L’émotion est si forte, après l’attaque de Charlie Hebdo, qu’il m’a fallu un peu de temps pour réagir à ce carnage, pour prendre la plume après avoir laissé couler les larmes.
En tant que personne, je m’associe à la douleur des proches des victimes, quelles qu’elles soient, et je souhaite leur apporter mon soutien face à la perte brutale de leur parent, conjoint, collègue ou ami.
En tant qu’éditrice, je m’indigne forcément, tant m’est précieuse la liberté d’expression, mais aussi de publication qui lui est consécutive. Cet acte terroriste vise à provoquer l’autocensure par la terreur, ce que je ne peux accepter.

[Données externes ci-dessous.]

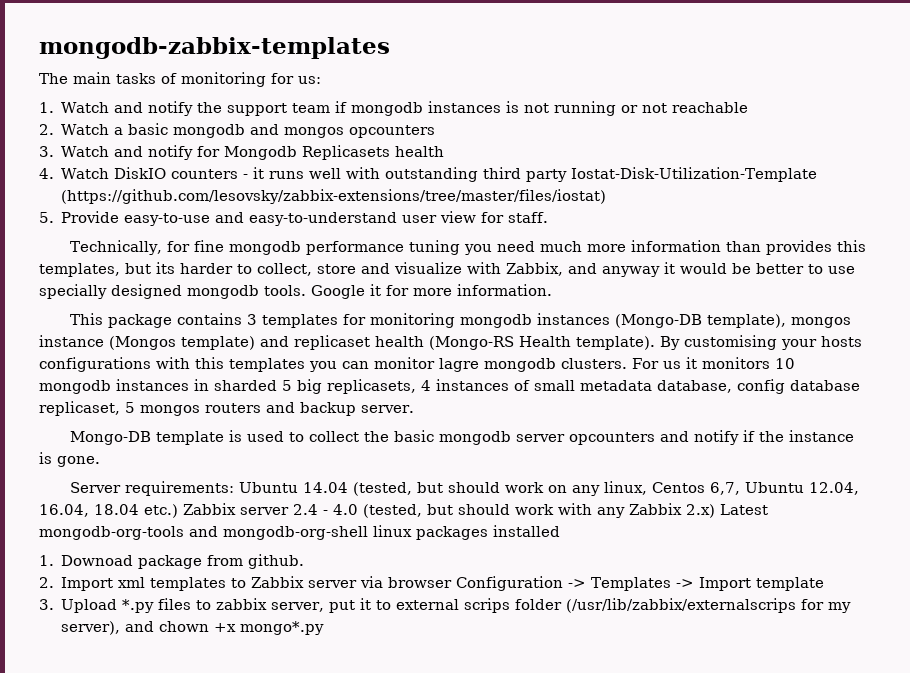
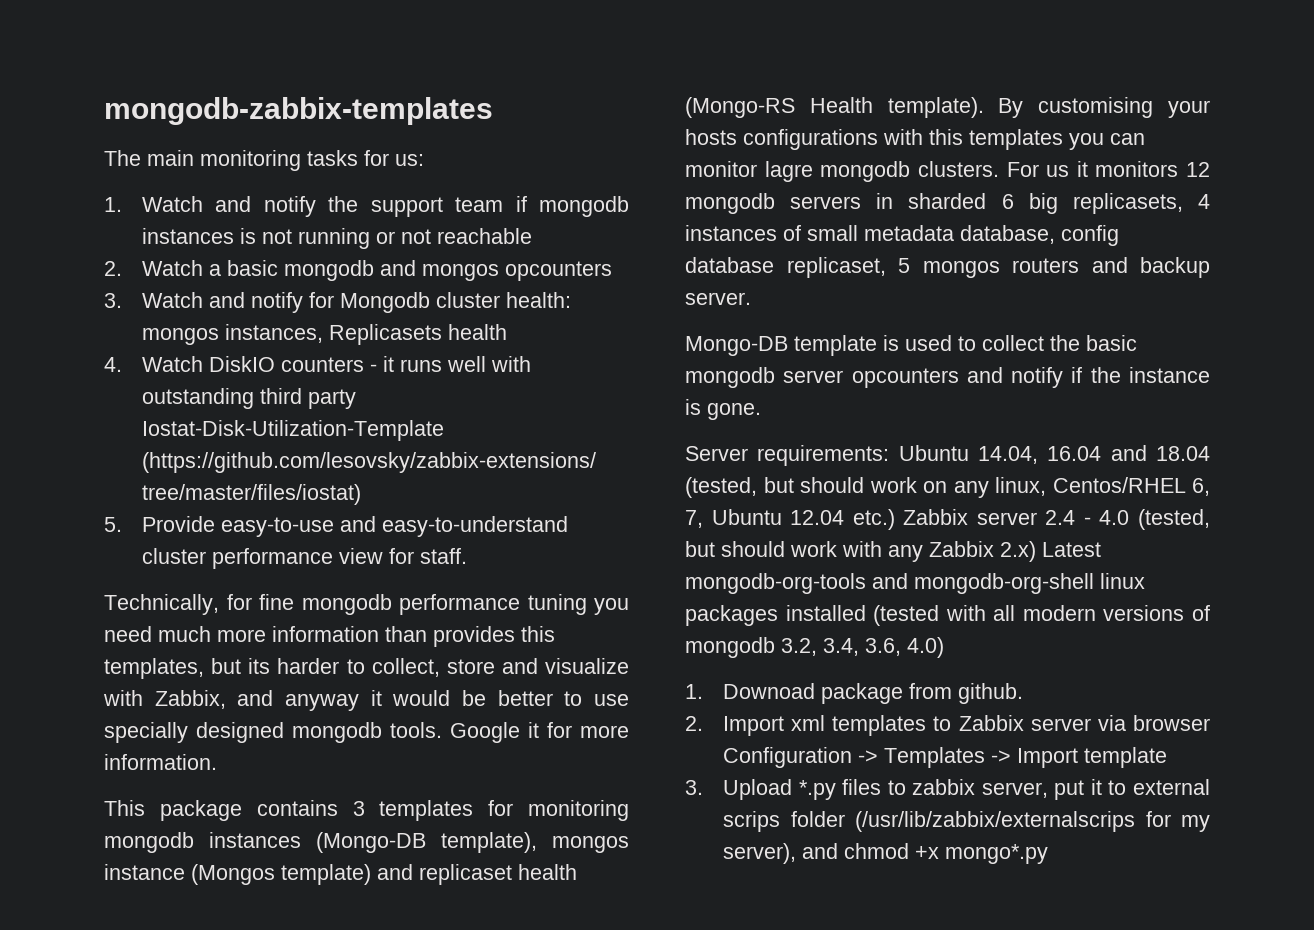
[116,72,266,87] tasks of monitoring -> [200,150,358,171] monitoring tasks
(298, 153) none -> [435,292,571,308] [141,324,323,345] cluster health: mongos instances,
[402,215,438,223] user -> [141,548,333,569] cluster performance
[775,358,795,369] [39,379,189,394] 10 mongodb instances -> [1186,162,1210,177] [685,193,862,214] 12 mongodb servers
[282,380,292,391] 5 -> [1001,194,1014,209] 6
[303,482,349,493] 14.04 -> [978,445,1210,464] 14.04, 16.04 and 18.04
[652,482,860,495] [39,504,139,517] Centos 6,7, Ubuntu 12.04, 16.04, 18.04 -> [1052,477,1210,496] [685,509,845,528] Centos/RHEL 6, 7, Ubuntu 12.04
(560, 531) none -> [873,605,1210,626] [685,637,944,658] (tested with all modern versions of mongodb 3.2, 3.4, 3.6, 4.0)
[159,621,210,632] chown -> [843,843,909,859] chmod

Pourquoi je suis Charlie ?
Devant l’incompréhension de certains quant à la reprise quasi-unanime de ce slogan, et étant donné que la première chose que j’ai faite, c’est de l’adopter, je vais expliquer ici ce qu’il représente pour moi et ce que je souhaite dire à travers lui (pour en connaître l’origine, voir cet article).
Je comprends les craintes de « récupération », de « suivisme », ou que sais-je, mais le mouvement m’a paru si spontané et empreint de valeurs partagées que, personnellement, je m’y suis retrouvée d’emblée, même si un slogan si bref ne peut qu’être objet d’interprétation.

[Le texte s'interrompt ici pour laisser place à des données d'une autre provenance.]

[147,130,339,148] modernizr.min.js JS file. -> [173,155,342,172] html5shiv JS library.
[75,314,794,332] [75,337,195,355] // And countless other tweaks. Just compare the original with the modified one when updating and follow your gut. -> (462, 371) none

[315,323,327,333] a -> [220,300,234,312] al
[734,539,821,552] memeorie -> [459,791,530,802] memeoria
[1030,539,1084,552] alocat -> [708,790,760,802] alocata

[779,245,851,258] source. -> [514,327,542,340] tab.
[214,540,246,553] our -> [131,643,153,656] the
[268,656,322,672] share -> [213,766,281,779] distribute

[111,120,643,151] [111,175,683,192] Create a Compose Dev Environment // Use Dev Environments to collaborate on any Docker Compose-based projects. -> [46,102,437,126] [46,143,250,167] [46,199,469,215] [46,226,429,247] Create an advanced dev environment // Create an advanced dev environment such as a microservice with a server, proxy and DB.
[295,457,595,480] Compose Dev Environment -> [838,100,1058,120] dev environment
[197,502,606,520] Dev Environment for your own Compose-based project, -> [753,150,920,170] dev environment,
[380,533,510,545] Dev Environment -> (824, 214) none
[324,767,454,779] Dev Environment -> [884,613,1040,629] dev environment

Cette affirmation, « Je suis Charlie », ça veut dire que c’est un peu moi qu’on a blessée en attaquant Charlie Hebdo, je me sens blessée dans mes valeurs, dans mes principes, dans ma défense du droit à l’expression des peuples. D’autre part, je publie moi aussi des choses qui peuvent ne pas plaire à tout le monde, et j’assume, comme Charlie, je revendique, même, de pouvoir le faire sans être inquiétée par une censure quelconque ou pire, par des armes à feu.

Je ne défends pas un propos particulier tenu par Charlie Hebdo (je partage souvent leurs opinions, mais pas toujours), j’affirme en revanche leur droit de les tenir, quels qu’ils soient, du moment qu’ils respectent certains principes d’ailleurs inscrits dans la loi : pas d’incitation à la haine, à la violence, à la discrimination.
Leur travail réside principalement dans la satire, avec l’outrance que celle-ci peut comporter, et j’estime que la satire est un élément nécessaire au brassage d’idées démocratique, parce qu’elle nous bouscule, nous dérange, et qu’on a parfois besoin d’être bousculé dans ses idées pour réfléchir et évoluer.

Je peux être en désaccord avec quelqu’un, cela ne m’autorise pas à prendre un flingue pour dézinguer le moqueur, l’impertinent, celui qui a l’outrecuidance d’avoir des opinions ou un dieu différents des miens.
Dans une telle situation, il est probable que je prendrais d'abord un temps de recul, car l’action irréfléchie est souvent pire que le mal. Et si une envie irrépressible de riposter s’imposait à moi, j’userais alors du mode d’expression qu’il me plairait d'utiliser : dédain, repartie piquante, droit de réponse sérieux, procès si les limites de la liberté d’expression me paraissent franchies (car oui, il y en a)…
Mais le langage des armes ne permet pas de débattre, juste de s’entretuer. Répondre par une tuerie à des dessins humoristiques sarcastiques, c’est totalement disproportionné (et crétin, étant donné que les fameux dessins font à présent le tour du monde entier). Bref, une condamnation à mort pour des dessins satiriques, je ne digère pas.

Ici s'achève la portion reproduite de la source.